WHAT TO PRODUCE: The answer should consist solely of the lines from the first one below through the line containing "Sum | ORtg: 1,213 -> 1,210", copied exactly.

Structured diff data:
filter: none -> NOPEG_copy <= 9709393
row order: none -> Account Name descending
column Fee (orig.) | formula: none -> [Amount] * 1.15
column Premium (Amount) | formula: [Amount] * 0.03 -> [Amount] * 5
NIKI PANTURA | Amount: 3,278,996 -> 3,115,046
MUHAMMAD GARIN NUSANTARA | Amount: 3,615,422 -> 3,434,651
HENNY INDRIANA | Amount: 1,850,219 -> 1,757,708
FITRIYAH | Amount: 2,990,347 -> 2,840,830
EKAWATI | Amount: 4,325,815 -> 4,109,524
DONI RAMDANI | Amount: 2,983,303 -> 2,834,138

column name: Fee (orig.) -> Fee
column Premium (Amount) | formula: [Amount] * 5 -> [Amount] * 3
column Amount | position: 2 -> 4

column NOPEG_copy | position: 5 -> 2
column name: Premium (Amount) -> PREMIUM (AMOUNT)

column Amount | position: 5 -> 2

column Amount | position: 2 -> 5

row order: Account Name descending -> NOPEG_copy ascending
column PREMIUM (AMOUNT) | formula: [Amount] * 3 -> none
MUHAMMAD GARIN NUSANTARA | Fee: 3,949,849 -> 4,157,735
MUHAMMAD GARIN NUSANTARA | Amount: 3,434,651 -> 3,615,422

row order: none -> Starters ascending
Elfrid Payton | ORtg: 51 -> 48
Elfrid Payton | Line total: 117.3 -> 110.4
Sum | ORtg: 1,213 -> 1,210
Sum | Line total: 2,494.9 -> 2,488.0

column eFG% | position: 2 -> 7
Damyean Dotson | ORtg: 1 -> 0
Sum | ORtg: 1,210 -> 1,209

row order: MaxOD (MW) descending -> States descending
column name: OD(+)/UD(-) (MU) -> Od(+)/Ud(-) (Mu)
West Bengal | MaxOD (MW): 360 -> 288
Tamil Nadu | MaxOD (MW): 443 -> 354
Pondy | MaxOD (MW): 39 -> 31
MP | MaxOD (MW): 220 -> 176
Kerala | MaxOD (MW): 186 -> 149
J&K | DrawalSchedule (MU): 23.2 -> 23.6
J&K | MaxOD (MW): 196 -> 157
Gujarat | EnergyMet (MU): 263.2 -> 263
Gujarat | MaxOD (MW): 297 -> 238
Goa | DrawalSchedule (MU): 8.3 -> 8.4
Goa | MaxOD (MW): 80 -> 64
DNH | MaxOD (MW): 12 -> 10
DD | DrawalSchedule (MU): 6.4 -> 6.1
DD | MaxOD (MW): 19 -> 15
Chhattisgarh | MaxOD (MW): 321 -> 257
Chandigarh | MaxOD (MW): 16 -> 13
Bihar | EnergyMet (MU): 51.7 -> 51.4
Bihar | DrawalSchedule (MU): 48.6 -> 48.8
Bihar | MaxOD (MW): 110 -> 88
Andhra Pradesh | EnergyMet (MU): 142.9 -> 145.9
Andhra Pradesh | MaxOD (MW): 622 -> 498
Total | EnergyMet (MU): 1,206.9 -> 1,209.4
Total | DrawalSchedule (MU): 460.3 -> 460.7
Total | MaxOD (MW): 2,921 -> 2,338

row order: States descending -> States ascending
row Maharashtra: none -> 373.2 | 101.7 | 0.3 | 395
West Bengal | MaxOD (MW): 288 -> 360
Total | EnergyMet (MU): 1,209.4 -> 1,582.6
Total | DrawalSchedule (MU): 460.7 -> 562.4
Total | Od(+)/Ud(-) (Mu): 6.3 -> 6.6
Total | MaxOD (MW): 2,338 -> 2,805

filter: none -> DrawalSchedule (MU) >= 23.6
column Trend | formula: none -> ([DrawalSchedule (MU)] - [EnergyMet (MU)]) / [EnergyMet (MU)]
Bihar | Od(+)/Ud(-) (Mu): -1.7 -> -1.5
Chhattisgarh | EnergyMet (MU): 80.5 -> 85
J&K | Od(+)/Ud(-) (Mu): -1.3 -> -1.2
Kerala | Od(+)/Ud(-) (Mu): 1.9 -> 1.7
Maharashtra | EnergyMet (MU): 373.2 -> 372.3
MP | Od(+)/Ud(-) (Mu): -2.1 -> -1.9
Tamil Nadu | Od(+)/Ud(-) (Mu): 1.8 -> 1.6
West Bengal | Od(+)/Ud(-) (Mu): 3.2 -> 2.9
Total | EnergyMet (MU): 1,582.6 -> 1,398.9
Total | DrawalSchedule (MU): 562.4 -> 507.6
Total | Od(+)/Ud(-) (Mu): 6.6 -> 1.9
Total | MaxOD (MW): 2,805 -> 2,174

SOLUTION FOR THIS TASK:
filter: none -> NOPEG_copy <= 9709393
row order: none -> Account Name descending
column Fee (orig.) | formula: none -> [Amount] * 1.15
column Premium (Amount) | formula: [Amount] * 0.03 -> [Amount] * 5
NIKI PANTURA | Amount: 3,278,996 -> 3,115,046
MUHAMMAD GARIN NUSANTARA | Amount: 3,615,422 -> 3,434,651
HENNY INDRIANA | Amount: 1,850,219 -> 1,757,708
FITRIYAH | Amount: 2,990,347 -> 2,840,830
EKAWATI | Amount: 4,325,815 -> 4,109,524
DONI RAMDANI | Amount: 2,983,303 -> 2,834,138

column name: Fee (orig.) -> Fee
column Premium (Amount) | formula: [Amount] * 5 -> [Amount] * 3
column Amount | position: 2 -> 4

column NOPEG_copy | position: 5 -> 2
column name: Premium (Amount) -> PREMIUM (AMOUNT)

column Amount | position: 5 -> 2

column Amount | position: 2 -> 5

row order: Account Name descending -> NOPEG_copy ascending
column PREMIUM (AMOUNT) | formula: [Amount] * 3 -> none
MUHAMMAD GARIN NUSANTARA | Fee: 3,949,849 -> 4,157,735
MUHAMMAD GARIN NUSANTARA | Amount: 3,434,651 -> 3,615,422

row order: none -> Starters ascending
Elfrid Payton | ORtg: 51 -> 48
Elfrid Payton | Line total: 117.3 -> 110.4
Sum | ORtg: 1,213 -> 1,210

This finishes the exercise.